(Data records Opens)

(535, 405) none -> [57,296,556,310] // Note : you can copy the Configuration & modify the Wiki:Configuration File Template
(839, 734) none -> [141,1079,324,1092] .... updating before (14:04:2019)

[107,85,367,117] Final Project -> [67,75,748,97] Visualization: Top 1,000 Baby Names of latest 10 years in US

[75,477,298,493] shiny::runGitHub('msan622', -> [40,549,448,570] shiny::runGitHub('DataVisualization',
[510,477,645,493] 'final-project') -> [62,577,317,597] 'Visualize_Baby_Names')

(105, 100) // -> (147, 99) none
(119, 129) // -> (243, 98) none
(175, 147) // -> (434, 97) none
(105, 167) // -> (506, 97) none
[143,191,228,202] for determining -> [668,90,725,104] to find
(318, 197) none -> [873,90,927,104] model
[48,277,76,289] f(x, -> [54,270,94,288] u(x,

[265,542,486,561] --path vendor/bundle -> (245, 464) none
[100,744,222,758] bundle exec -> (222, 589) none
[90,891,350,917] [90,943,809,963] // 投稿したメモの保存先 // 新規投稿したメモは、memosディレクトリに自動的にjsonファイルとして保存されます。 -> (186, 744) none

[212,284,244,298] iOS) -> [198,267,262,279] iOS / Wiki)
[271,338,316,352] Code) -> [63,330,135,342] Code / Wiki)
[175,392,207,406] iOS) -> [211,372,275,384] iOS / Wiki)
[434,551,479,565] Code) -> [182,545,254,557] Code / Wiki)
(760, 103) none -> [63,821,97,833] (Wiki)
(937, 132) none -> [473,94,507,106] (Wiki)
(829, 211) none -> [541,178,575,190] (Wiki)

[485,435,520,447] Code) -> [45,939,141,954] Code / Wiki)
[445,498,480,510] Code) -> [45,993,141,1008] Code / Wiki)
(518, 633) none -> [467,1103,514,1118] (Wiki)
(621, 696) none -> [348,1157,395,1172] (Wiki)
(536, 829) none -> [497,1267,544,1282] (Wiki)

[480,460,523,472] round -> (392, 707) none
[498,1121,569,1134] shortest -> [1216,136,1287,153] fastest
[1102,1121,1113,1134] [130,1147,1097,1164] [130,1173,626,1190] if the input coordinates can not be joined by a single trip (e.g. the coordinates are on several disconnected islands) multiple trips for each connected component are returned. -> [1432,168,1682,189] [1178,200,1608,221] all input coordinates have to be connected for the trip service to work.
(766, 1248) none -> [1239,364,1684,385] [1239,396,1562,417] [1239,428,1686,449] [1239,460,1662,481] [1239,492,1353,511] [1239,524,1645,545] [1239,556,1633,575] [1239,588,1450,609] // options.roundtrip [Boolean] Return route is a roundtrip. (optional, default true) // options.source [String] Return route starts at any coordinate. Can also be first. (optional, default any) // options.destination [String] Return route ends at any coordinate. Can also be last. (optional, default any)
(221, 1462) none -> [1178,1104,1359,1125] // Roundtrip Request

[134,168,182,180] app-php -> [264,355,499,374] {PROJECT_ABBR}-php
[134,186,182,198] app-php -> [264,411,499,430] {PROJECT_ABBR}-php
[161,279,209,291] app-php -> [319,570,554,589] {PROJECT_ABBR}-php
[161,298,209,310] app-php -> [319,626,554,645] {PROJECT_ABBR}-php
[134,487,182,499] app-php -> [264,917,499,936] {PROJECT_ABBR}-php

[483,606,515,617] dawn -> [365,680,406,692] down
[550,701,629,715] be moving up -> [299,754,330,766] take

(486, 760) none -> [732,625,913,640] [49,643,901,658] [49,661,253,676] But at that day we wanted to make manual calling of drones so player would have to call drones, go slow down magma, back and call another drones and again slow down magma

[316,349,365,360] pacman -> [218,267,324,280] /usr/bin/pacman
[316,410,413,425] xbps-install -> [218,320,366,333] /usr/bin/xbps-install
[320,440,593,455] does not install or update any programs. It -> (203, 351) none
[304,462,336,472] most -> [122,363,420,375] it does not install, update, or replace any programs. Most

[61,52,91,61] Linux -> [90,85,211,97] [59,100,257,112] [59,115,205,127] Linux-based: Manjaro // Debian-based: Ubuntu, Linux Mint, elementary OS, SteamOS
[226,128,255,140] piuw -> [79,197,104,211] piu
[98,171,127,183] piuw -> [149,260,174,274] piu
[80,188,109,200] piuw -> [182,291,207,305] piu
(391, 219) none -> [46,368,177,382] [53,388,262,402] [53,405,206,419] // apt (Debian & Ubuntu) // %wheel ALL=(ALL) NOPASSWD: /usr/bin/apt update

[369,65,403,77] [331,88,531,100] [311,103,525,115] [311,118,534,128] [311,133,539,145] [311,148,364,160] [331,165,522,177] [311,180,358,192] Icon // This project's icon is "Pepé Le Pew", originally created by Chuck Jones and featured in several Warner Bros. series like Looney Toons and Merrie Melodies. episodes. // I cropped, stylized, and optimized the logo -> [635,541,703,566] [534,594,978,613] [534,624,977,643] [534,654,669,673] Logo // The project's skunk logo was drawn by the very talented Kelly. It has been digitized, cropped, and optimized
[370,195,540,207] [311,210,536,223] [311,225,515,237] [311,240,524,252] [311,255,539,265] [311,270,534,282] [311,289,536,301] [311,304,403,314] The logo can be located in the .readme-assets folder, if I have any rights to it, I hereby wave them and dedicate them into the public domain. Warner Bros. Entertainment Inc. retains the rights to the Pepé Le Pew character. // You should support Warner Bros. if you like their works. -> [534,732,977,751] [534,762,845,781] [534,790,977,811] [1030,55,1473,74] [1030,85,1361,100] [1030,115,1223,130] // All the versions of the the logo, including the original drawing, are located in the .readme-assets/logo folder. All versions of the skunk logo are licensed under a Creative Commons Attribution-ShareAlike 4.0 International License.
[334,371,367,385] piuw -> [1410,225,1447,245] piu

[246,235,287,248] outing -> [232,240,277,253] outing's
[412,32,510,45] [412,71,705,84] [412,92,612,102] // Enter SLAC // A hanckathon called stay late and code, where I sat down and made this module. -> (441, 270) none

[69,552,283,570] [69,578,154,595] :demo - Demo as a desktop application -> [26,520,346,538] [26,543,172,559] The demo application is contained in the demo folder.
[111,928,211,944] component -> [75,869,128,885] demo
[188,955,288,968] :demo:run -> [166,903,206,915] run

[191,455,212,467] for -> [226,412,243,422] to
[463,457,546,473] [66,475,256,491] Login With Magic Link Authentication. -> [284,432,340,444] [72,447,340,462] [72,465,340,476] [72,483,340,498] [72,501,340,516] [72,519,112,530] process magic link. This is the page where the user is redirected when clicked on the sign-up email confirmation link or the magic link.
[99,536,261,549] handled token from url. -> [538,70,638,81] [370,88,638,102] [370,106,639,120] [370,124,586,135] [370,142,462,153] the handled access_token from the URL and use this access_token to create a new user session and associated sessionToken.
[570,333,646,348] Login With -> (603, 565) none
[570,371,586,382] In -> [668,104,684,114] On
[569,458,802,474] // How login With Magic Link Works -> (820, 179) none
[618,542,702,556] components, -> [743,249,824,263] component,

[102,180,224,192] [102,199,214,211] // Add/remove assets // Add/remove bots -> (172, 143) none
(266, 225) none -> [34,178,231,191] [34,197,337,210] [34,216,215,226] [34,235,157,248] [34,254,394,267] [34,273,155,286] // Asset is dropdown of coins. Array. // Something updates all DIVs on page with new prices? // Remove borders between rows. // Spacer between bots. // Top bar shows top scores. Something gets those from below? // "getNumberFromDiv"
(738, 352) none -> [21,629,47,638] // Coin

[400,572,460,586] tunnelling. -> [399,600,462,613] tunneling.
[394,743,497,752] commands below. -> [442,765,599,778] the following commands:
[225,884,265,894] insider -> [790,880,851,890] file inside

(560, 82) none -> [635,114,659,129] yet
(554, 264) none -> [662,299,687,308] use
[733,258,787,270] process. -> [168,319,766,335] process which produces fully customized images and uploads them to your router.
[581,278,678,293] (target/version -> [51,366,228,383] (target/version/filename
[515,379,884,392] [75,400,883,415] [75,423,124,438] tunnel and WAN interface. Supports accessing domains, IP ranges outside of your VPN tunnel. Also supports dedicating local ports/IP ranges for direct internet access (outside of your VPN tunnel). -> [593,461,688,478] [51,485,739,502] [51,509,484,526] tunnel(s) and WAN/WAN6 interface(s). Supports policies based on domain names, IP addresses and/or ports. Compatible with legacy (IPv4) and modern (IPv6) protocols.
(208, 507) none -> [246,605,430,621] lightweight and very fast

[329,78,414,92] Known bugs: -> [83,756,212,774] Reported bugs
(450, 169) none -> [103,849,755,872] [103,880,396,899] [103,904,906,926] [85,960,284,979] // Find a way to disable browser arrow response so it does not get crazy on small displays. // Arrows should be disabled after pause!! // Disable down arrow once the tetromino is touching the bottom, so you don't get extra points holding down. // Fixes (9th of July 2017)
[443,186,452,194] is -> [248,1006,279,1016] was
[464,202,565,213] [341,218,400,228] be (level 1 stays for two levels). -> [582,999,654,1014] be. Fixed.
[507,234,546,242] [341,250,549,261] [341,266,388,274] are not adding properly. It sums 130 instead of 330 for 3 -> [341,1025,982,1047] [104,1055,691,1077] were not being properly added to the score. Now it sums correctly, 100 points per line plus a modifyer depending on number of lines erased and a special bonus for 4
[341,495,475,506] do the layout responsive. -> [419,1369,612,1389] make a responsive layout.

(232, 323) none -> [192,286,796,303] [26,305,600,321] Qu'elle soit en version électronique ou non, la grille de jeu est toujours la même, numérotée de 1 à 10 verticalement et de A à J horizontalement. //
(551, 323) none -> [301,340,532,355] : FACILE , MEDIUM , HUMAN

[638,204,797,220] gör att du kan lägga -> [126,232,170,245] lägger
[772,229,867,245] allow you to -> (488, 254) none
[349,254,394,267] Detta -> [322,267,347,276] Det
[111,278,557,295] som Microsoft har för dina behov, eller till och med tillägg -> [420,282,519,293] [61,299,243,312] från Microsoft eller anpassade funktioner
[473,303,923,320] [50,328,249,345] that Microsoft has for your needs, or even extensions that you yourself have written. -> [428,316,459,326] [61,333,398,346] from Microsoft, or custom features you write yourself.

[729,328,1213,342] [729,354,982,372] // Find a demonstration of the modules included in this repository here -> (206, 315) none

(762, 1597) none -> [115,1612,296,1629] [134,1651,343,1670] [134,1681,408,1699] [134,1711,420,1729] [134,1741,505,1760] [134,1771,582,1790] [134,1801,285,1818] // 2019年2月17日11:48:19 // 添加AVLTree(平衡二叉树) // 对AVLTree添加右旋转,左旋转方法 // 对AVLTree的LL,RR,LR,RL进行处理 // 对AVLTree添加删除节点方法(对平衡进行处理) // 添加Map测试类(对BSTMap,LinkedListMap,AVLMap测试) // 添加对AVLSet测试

(Data records Closes)

#### [The problem]
Once the line with "(266, 225) none" is found in the records above, print exactly that line and every line after it through the line with "[581,278,678,293] (target/version ->".

#### [Your response]
(266, 225) none -> [34,178,231,191] [34,197,337,210] [34,216,215,226] [34,235,157,248] [34,254,394,267] [34,273,155,286] // Asset is dropdown of coins. Array. // Something updates all DIVs on page with new prices? // Remove borders between rows. // Spacer between bots. // Top bar shows top scores. Something gets those from below? // "getNumberFromDiv"
(738, 352) none -> [21,629,47,638] // Coin

[400,572,460,586] tunnelling. -> [399,600,462,613] tunneling.
[394,743,497,752] commands below. -> [442,765,599,778] the following commands:
[225,884,265,894] insider -> [790,880,851,890] file inside

(560, 82) none -> [635,114,659,129] yet
(554, 264) none -> [662,299,687,308] use
[733,258,787,270] process. -> [168,319,766,335] process which produces fully customized images and uploads them to your router.
[581,278,678,293] (target/version -> [51,366,228,383] (target/version/filename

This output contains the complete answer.